We decided to give ourselves a night off from waving pureed ham in front of Kitty's face on Wednesday to see Janelle Monáe at Celebrate Brooklyn with Eve. We set out for the Park a little late, and when we saw a steady flow of people heading north on Prospect Park West, it looked like we'd missed the main event. I thought maybe we should turn around, but Eve wanted to check out what was left (and maybe fall back to The Owl Farm if necessary), so we entered the Park at 3rd St. and climbed over the tree-rooted dirt hill by that tucked-away playground (abandoned at this hour), emerging onto the western drive.
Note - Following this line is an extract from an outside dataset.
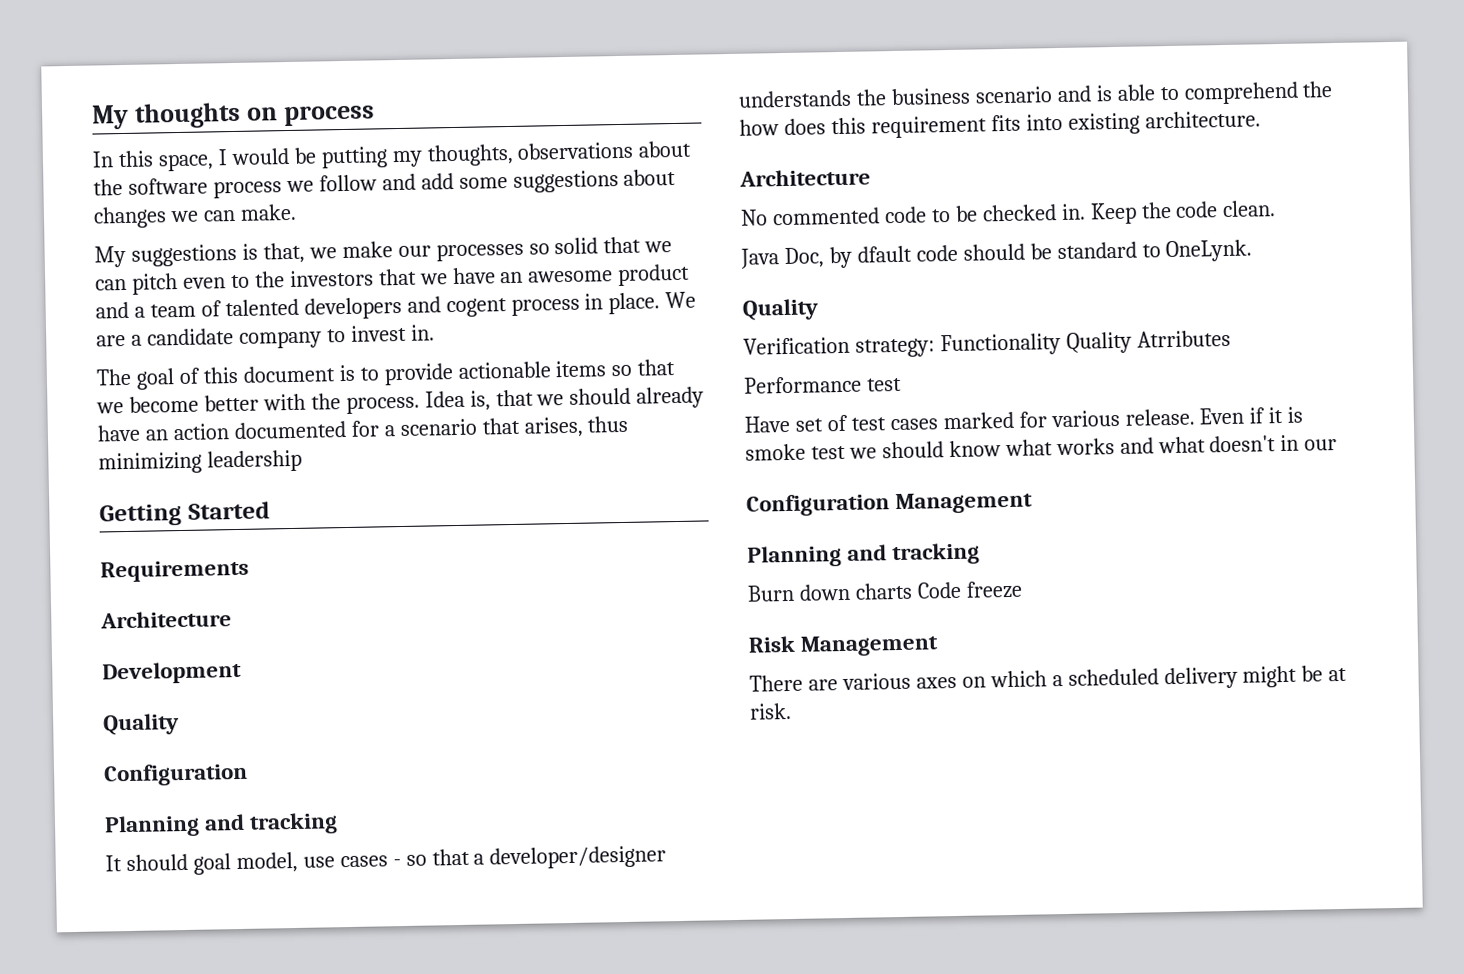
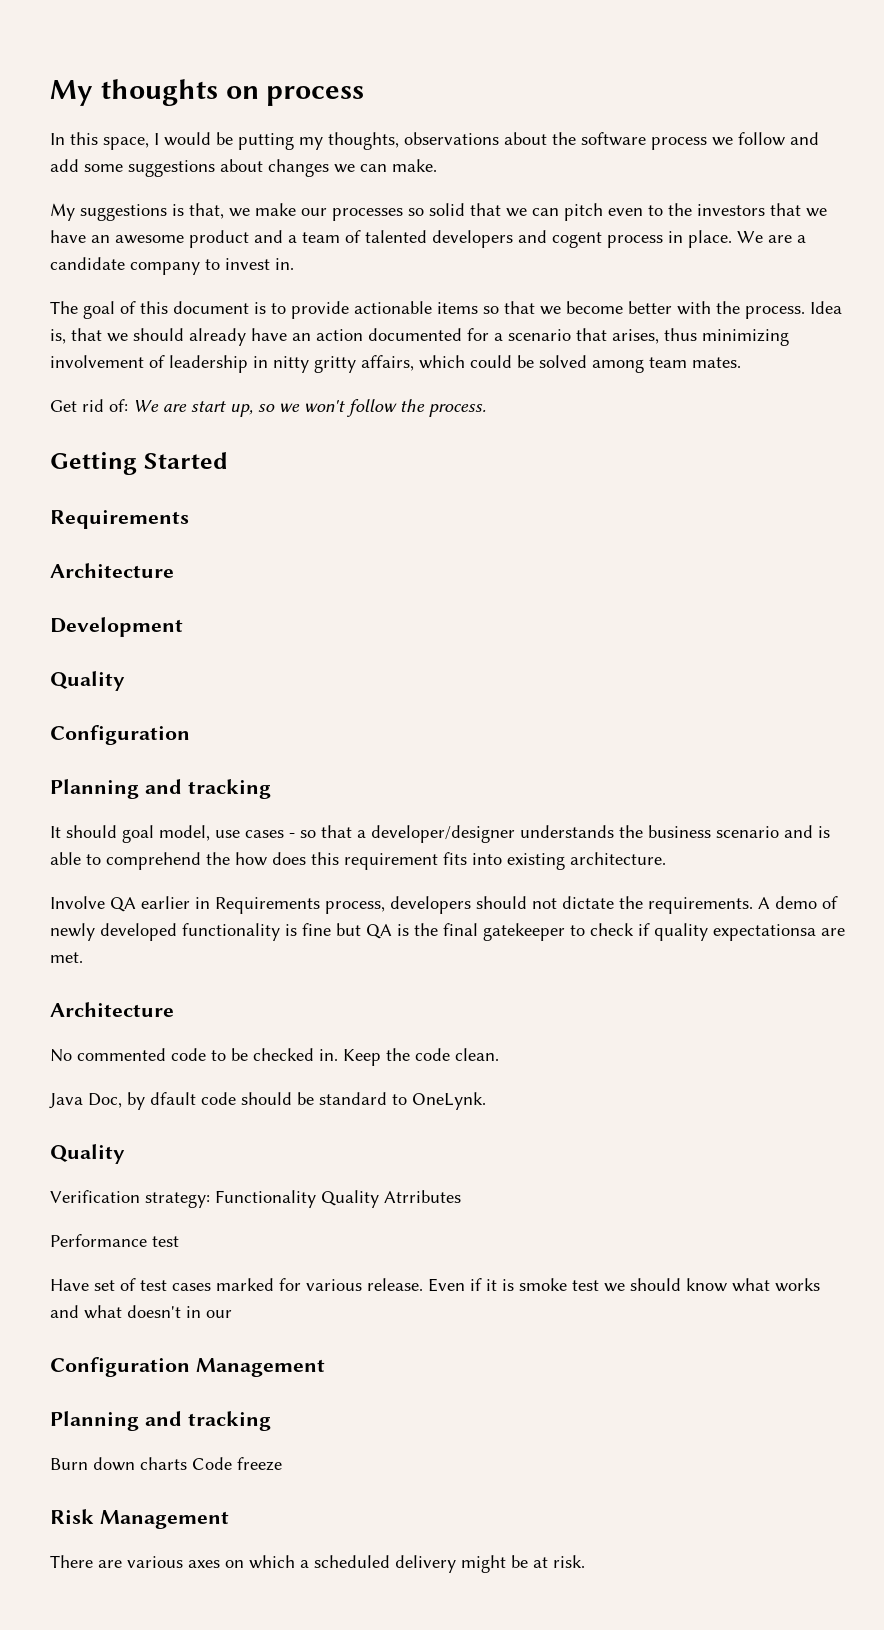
(202, 463) none -> [50,355,165,368] involvement of
(302, 461) none -> [253,355,741,373] [50,399,486,417] in nitty gritty affairs, which could be solved among team mates. // Get rid of: We are start up, so we won't follow the process.
(1261, 119) none -> [50,896,838,914] [50,923,845,941] [50,952,83,963] // Involve QA earlier in Requirements process, developers should not dictate the requirements. A demo of newly developed functionality is fine but QA is the final gatekeeper to check if quality expectationsa are met.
It turned out the departing multitudes must have despaired at gaining entry to the fenced-in area directly in front of the bandshell -- where, apparently, DiBlasio & Family were seated -- but the show was definitely still going on.

We were way in the back outside the fence, but we could see some of the action on the stage. Janelle Monáe was wearing a blinding white suit and kind of pirouetting across the stage. Too far away to see her spaceman hair-do. We got there in time to see the last half hour of her set; or maybe it was just a crazy long encore. The songs weren't familiar to me, but they had spirit and playfulness, and man can she sing; that bright soprano voice! And she (or her lead guitar player, too hard to tell from where we were) can shred, too. Even now that I'm a bit older and the idea of paying a little money to get a seat at these things no longer seems totally unreasonable -- or even like something you should do if you can to keep the whole thing going -- I like doing summer business this way. To me, that is sort of the essence of these events. You huddle at the periphery, with your moveable feast (flask, loosie) and crane your neck to see what all the fuss is about.